Jules Verne

C'était l'ambition satisfaite, et, pour moi surtout, un rêve devenu réalité!

Le mont Blanc est la plus haute montagne de l'Europe. Un certain nombre de montagnes en Asie et en Amérique sont plus élevées, mais à quoi bon les affronter, si, par impossibilité absolue d'en atteindre la cime, on doit en fin de compte rester dominé par elles?

D'autres, telles que le Cervin, par exemple, sont d'un accès encore plus difficile, mais le sommet de ce mont, nous l'apercevons à quatre cents mètres au-dessous de nous!

Et puis, quel spectacle pour nous récompenser de nos peines! Le ciel, toujours pur, avait pris une teinte d'un bleu très-foncé. Le soleil, dépouillé d'une partie de ses rayons, avait perdu son éclat, comme dans une éclipse partielle. Cet effet, dû à la raréfaction de l'atmosphère, était d'autant plus sensible que les montagnes et les plaines environnantes étaient inondées de lumière. Aussi, aucun détail ne nous échappait.

Au sud-est, les montagnes du Piémont, et plus loin les plaines de la Lombardie, fermaient notre horizon. Vers l'ouest, les montagnes de la Savoie et celles du Dauphiné; au delà, la vallée du Rhône. Au nord-ouest, le lac de Genève, le Jura; puis, en redescendant vers le sud, un chaos de montagnes et de glaciers, quelque chose d'indescriptible, dominé par le massif du mont Rose, les Mischabelhoerner, le Cervin, le Weishorn, la plus belle des cimes, comme l'appelle le célèbre ascensionniste Tyndall, et plus loin par la Jungfrau, le Monch, l'Eiger et le Finsteraarhorn.

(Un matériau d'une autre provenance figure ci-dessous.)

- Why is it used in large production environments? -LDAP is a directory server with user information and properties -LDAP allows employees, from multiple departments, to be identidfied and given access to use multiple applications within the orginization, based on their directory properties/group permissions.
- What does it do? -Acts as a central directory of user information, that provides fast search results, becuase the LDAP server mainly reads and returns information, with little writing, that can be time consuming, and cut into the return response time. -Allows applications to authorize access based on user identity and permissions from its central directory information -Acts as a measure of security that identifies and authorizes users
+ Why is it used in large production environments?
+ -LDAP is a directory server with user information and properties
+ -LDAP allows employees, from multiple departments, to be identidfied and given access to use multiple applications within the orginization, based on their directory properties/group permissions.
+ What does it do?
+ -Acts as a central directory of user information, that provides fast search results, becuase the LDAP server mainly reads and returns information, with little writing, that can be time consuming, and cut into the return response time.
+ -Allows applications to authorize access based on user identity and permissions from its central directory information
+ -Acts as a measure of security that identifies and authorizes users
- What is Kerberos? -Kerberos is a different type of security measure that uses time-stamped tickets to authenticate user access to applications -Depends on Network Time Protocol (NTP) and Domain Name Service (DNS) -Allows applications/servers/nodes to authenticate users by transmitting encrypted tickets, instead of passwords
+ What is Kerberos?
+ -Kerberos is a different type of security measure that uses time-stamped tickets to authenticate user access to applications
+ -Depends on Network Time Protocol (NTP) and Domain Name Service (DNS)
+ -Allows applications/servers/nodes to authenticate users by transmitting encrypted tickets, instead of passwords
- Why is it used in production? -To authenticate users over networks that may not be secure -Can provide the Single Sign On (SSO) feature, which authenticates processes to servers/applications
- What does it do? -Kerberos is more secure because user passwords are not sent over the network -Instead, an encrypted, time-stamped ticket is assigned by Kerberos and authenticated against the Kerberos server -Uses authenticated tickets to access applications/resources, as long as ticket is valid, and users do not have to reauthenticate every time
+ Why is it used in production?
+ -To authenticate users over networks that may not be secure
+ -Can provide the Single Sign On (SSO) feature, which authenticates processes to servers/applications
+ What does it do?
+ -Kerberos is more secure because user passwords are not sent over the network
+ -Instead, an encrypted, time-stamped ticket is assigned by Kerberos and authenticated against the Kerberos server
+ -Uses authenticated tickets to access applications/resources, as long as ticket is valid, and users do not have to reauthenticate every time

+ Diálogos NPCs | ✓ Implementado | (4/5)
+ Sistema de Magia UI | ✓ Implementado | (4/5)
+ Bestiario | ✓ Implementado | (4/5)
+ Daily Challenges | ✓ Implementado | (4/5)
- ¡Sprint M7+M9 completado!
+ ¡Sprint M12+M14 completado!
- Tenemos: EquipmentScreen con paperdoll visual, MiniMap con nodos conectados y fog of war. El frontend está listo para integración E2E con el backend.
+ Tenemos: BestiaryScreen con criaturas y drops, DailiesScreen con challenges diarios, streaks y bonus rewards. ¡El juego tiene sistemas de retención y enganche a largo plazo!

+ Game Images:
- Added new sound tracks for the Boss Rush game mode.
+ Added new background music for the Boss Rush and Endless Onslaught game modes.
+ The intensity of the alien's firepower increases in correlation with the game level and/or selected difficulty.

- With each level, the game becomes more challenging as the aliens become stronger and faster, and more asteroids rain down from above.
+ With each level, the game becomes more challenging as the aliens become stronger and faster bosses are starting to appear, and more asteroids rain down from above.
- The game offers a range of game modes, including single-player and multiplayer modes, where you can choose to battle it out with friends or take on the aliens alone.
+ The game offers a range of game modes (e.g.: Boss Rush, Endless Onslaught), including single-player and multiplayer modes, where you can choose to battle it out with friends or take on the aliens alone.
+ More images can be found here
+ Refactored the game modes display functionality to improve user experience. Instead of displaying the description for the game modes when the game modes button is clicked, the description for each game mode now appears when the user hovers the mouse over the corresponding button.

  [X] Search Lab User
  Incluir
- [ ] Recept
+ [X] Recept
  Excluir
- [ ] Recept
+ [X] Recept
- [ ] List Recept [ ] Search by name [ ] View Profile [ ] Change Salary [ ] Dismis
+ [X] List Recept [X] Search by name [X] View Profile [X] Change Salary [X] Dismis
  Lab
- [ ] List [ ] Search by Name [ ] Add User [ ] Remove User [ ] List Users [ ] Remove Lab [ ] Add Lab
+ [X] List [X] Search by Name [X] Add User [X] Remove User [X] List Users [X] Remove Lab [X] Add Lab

On ne peut évaluer à moins de soixante lieues l'étendue de notre rayon. Nous découvrions donc cent vingt lieues de pays au moins.

Une circonstance particulière vint encore augmenter la beauté du spectacle. Des nuages se formèrent du côté de l'Italie et envahirent les vallées des Alpes Pennines, mais sans en voiler les sommets. Nous eûmes bientôt sous les yeux un second ciel, un ciel inférieur, une mer de nuages d'où émergeait tout un archipel de pics et de montagnes couverts de neige. C'était quelque chose de magique que le plus grand des poëtes rendrait à peine.

Le sommet du mont Blanc forme une arête dirigée du sud-ouest au nord-est, longue de deux cents pas et large d'un mètre au point culminant. On dirait une coque de navire renversé, la quille en l'air.

Chose très-rare, la température était alors fort élevée, 10 degrés au-dessus de zéro. L'air était presque calme. Parfois une légère brise d'est se faisait sentir.

Le premier soin de nos guides avait été de nous placer tous en ligne sur la crête faisant face à Chamonix, pour qu'on pût d'en bas facilement nous compter et s'assurer que personne ne manquait à l'appel. Nombre de touristes s'étaient rendus au Brevent et au Jardin pour suivre notre ascension. Ils purent en constater le succès.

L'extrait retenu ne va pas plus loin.